Newly disclosed Wi-Fi exploit exposes Windows, Android and iOS devices worldwide
Two European researchers have made an alarming discovery about the technology underpinning the security of Wi-Fi networks that they say renders every major operating system vulnerable to eavesdropping.
Mathy Vanhoef and Frank Piessens of Belgian university KU Leuven revealed an exploit Monday that enables hackers to compromise connections secured with the Wi-Fi Protected Access II protocol, or WPA2. Implementations of the technology can found in the overwhelming majority of modern wireless networks. And as if that wasn’t enough, legacy devices that still use the previous-generation WPA1 standard are affected as well.
The exploit takes advantage of a flaw in the way Wi-Fi connections are established. When a device links up to a wireless router, a cryptographic key is generated to encrypt traffic in a process known as a handshake. Vanhoef and Piessens discovered that hackers can duplicate the cipher to unscramble the data traveling across the network.

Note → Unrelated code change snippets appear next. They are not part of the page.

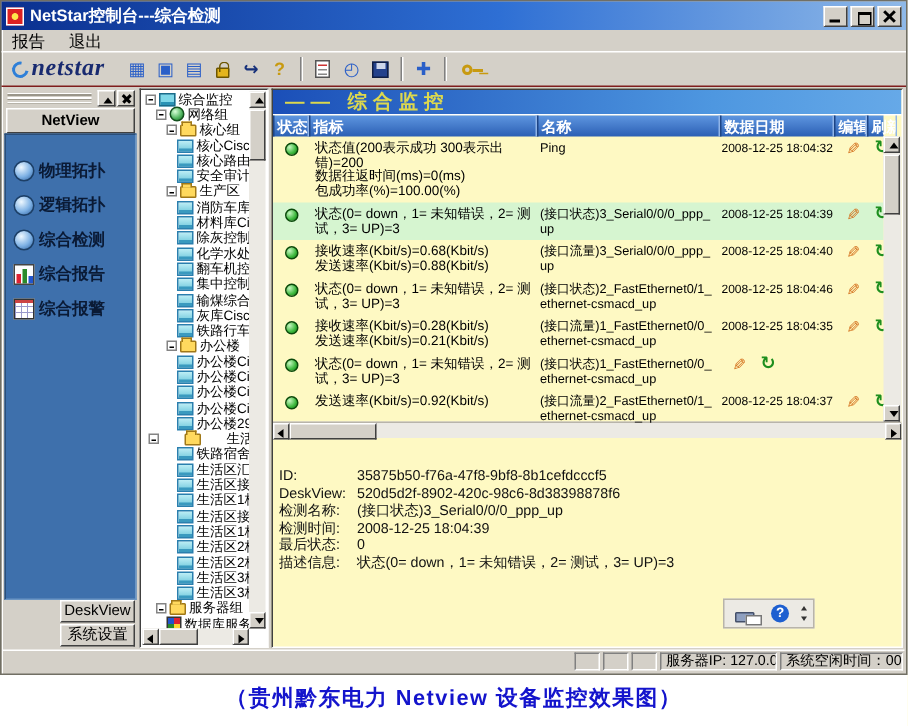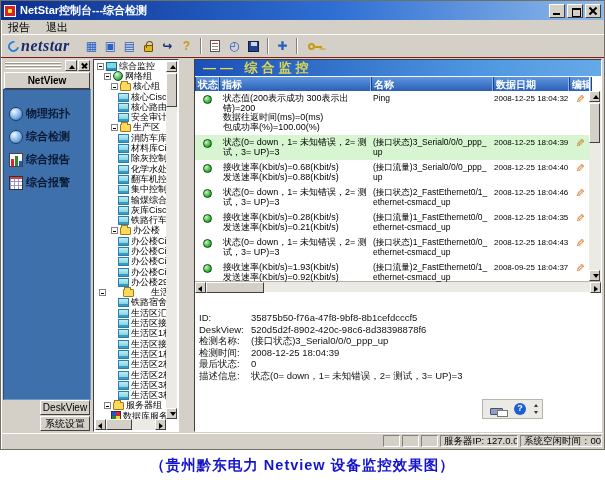--- a/index.html
+++ b/index.html
@@ -105,8 +105,8 @@
   .sc-thumb { background:#D4D0C8; border:1px solid; border-color:#fff #404040 #404040 #fff; }
 
   
-  .mainpanel { flex:1; margin-left:15px; border:1px solid; border-color:#404040 #fff #fff #404040;
-               background:#ffffff; display:flex; flex-direction:column; overflow:hidden; position:relative; }
+  .mainpanel { flex:1; margin-left:2px; border:1px solid; border-color:#404040 #fff #fff #404040;
+               background:#fef9c3; display:flex; flex-direction:column; overflow:hidden; position:relative; }
   .banner { height:17px; flex:none; background:linear-gradient(to right,#1B4FB8,#4E97E0 70%,#66A9E8);
             color:#DCD84E; font-weight:bold; font-size:13px; letter-spacing:4px; display:flex; align-items:center;
             padding-left:8px; border-bottom:1px solid #fff; white-space:nowrap; }

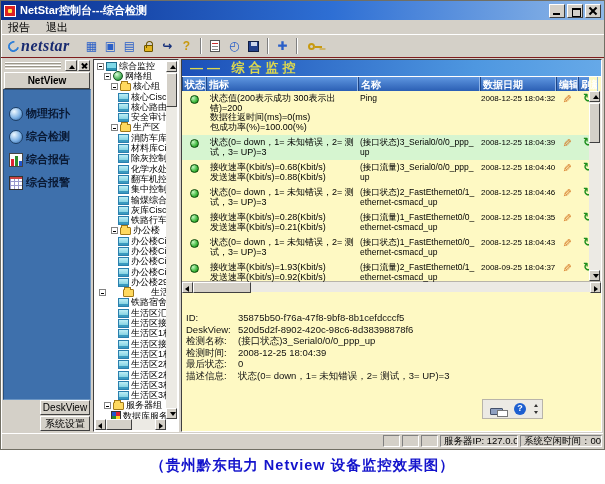--- a/index.html
+++ b/index.html
@@ -234,6 +234,10 @@
           </div>
           <div class="sb-item">
             <span class="sb-ico si-globe"></span>
+            <span>逻辑拓扑</span>
+          </div>
+          <div class="sb-item">
+            <span class="sb-ico si-globe"></span>
             <span>综合检测</span>
           </div>
           <div class="sb-item">

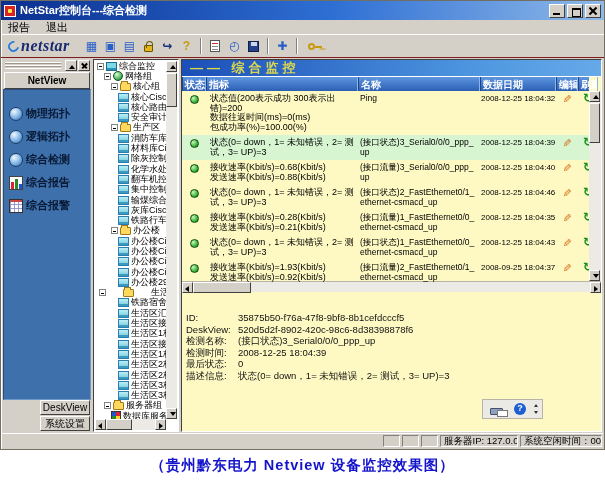--- a/index.html
+++ b/index.html
@@ -511,7 +511,6 @@
                 <div>状态(0= down，1= 未知错误，2= 测试，3= UP)=3</div>
               </span>
               <span class="c-name">(接口状态)1_FastEthernet0/0_ethernet-csmacd_up</span>
-              <span class="c-date">2008-12-25 18:04:43</span>
               <span class="c-edit"><span class="edit-ico">✎</span></span>
               <span class="c-refresh"><span class="refresh-ico">↻</span></span>
             </div>

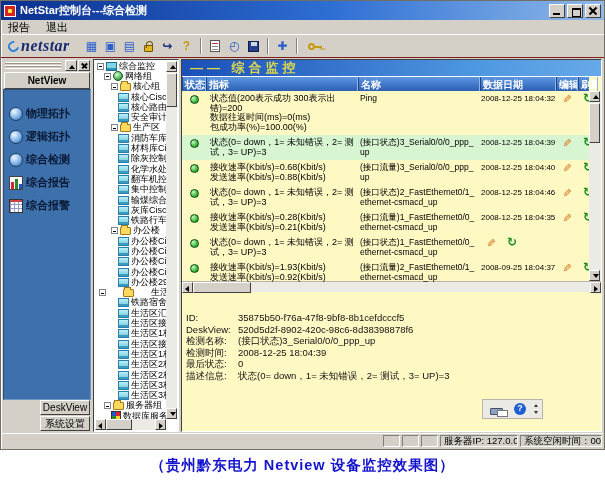--- a/index.html
+++ b/index.html
@@ -519,7 +519,6 @@
                 <span class="ball"></span>
               </span>
               <span class="c-metric">
-                <div>接收速率(Kbit/s)=1.93(Kbit/s)</div>
                 <div>发送速率(Kbit/s)=0.92(Kbit/s)</div>
               </span>
               <span class="c-name">(接口流量)2_FastEthernet0/1_ethernet-csmacd_up</span>

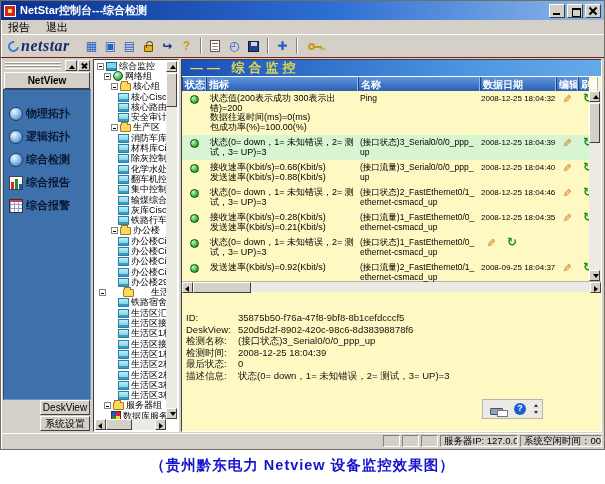--- a/index.html
+++ b/index.html
@@ -522,7 +522,7 @@
                 <div>发送速率(Kbit/s)=0.92(Kbit/s)</div>
               </span>
               <span class="c-name">(接口流量)2_FastEthernet0/1_ethernet-csmacd_up</span>
-              <span class="c-date">2008-09-25 18:04:37</span>
+              <span class="c-date">2008-12-25 18:04:37</span>
               <span class="c-edit"><span class="edit-ico">✎</span></span>
               <span class="c-refresh"><span class="refresh-ico">↻</span></span>
             </div>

The researchers have named the exploit KRACK, which is short for key reinstallation attack. They warned in a web page detailing the vulnerability that “this can be abused to steal sensitive information such as credit card numbers, passwords, chat messages, emails, photos and so on.”
Worse, some network configurations may even enable hackers to modify the intercepted data. A determined attacker could potentially corrupt web content accessed by a user with malicious code.

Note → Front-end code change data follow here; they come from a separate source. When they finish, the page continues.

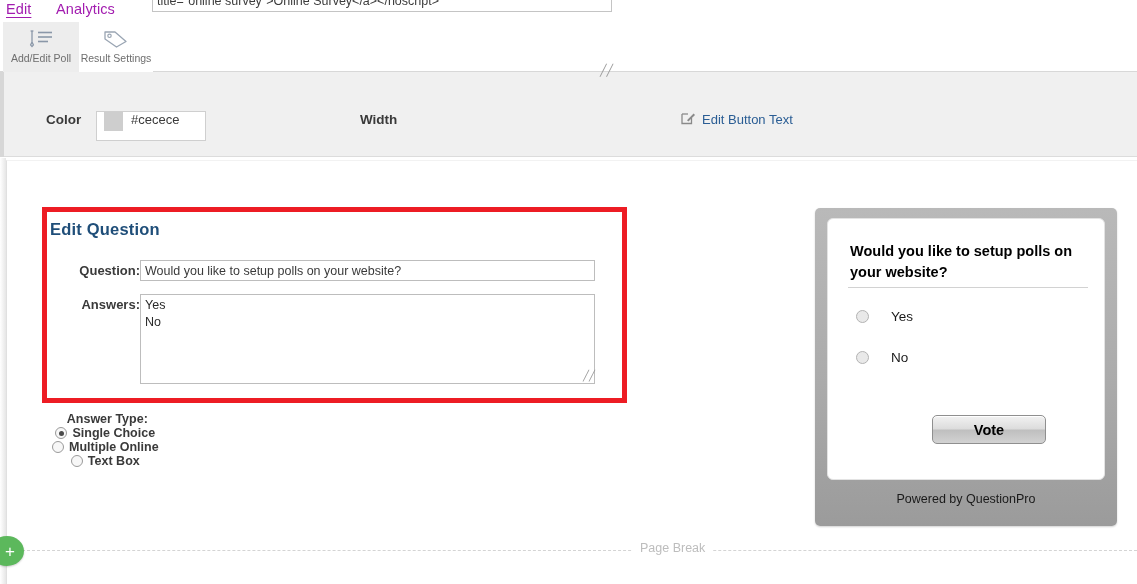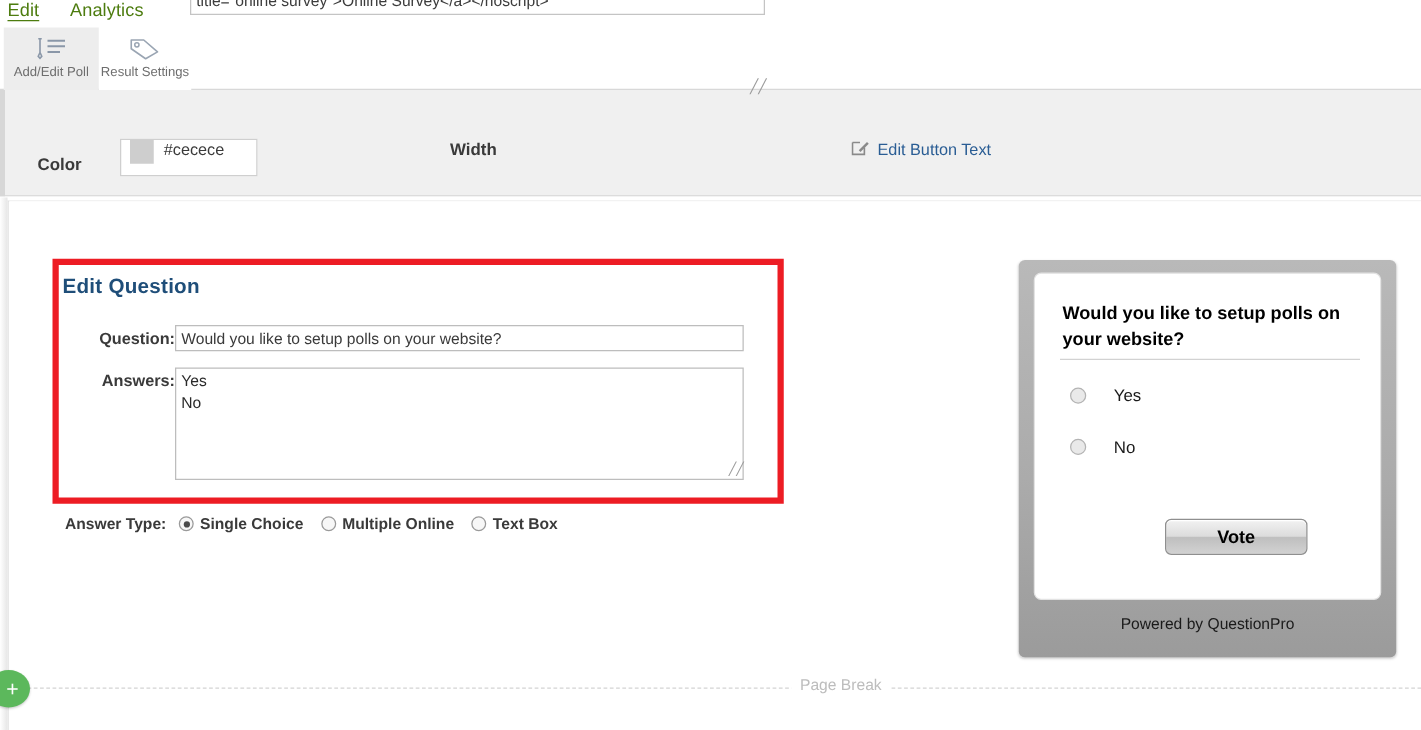--- a/index.html
+++ b/index.html
@@ -19,7 +19,7 @@
   }
   .tabstrip .tab {
     position: absolute; top: 1px;
-    font-size: 14.5px; color: #4d7c0f; letter-spacing: .1px;
+    font-size: 14.5px; color: #a21caf; letter-spacing: .1px;
     white-space: nowrap;
   }
   .tabstrip .tab.active { text-decoration: underline; text-underline-offset: 3px; }

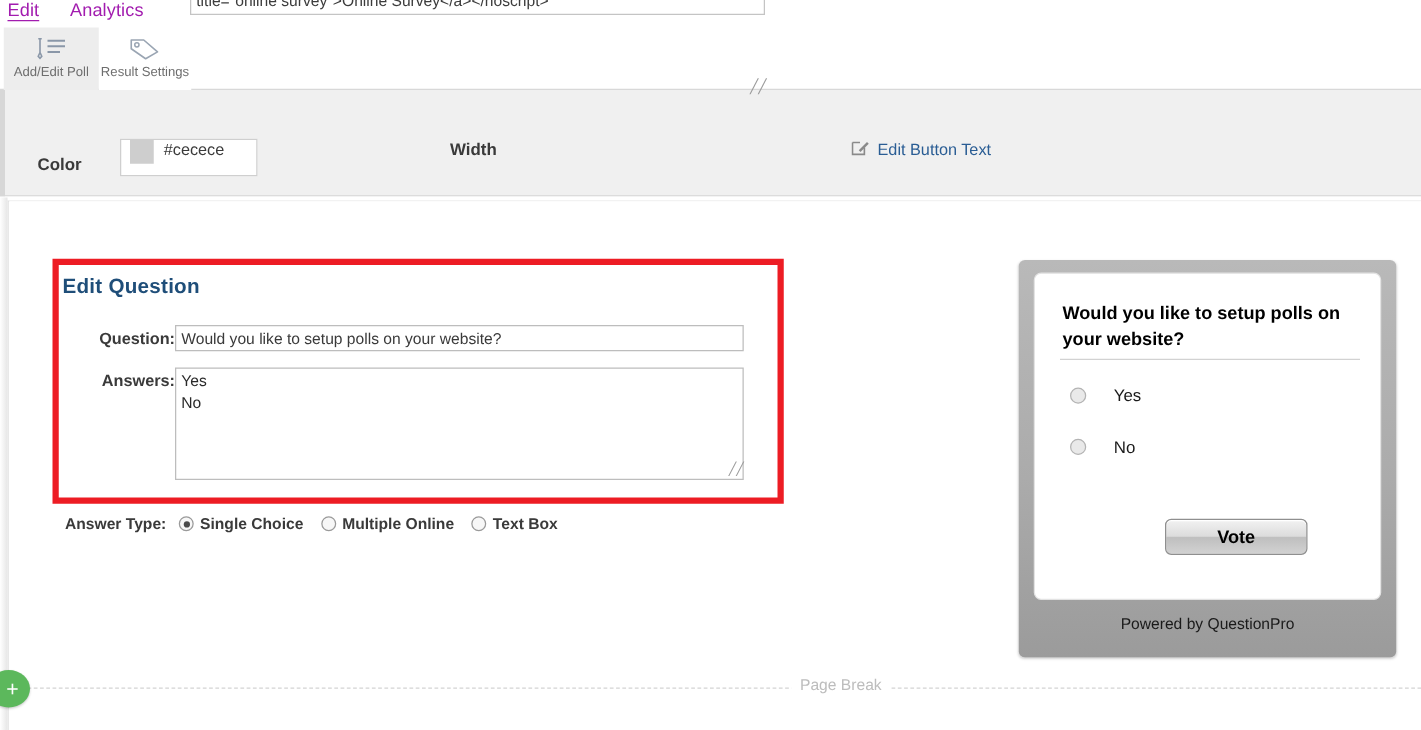--- a/index.html
+++ b/index.html
@@ -64,7 +64,7 @@
   .band-label {
     position: absolute; font-size: 13.5px; color: #3a3a3a; font-weight: bold;
   }
-  .lbl-color { left: 30px; top: 112px; margin-top: 12px; }
+  .lbl-color { left: 46px; top: 112px; }
   .lbl-width { left: 360px; top: 112px; }
   .color-box {
     position: absolute; left: 96px; top: 111px; width: 110px; height: 30px;

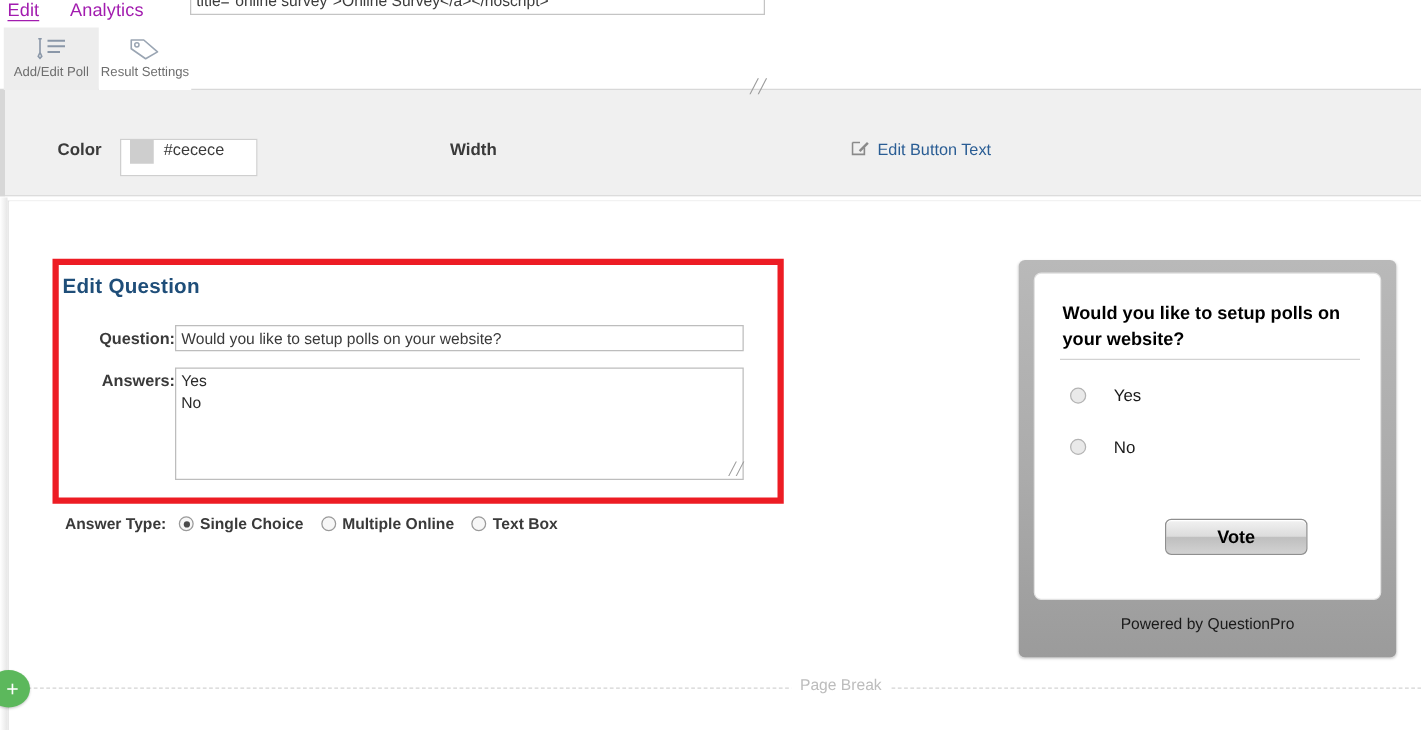--- a/index.html
+++ b/index.html
@@ -138,7 +138,7 @@
   .ans-type-row {
     position: absolute; left: 52px; top: 412px;
     display: flex; align-items: center; gap: 0px;
-    font-size: 12.5px; font-weight: bold; color: #3a3a3a;
+    font-size: 12.5px; font-weight: bold; color: #3a3a3a; flex-direction: column;
   }
   .ans-type-row .at-label { margin-right: 10px; }
   .radio-opt { display: flex; align-items: center; gap: 5px; margin-right: 14px; }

KRACK affects devices running Windows, macOS, iOS, Android and Linux along with several other platforms. The fact that the exploit is rooted in a software problem means users can’t solve it by doing something like changing their Wi-Fi password. The only solution is patching, but full fixes are not yet widely available.
Microsoft Corp. said in a statement to The Verge that it has released an update to protect Windows installations from the exploit, but the researchers nonetheless argued that the operating system is vulnerable to certain variations of the attack. They wrote that the same is true for Apple Inc.’s iOS, though Apple said it has patched the exploits in iOS, tvOS, watchOS and macOS beta versions for developers and would roll them out to consumers soon. Versions 6.0 and above of Android, meanwhile, are susceptible to an “exceptionally devastating” flavor of KRACK that currently remains unfixed as well.
The silver lining is that a malicious party must be physically in range of a Wi-Fi network to use the exploit. That means hackers should have a hard time carrying out attacks en masse, which is good news for consumers. But the risk is still severe in locations such as offices, where upwards of hundreds of users can carry wireless devices.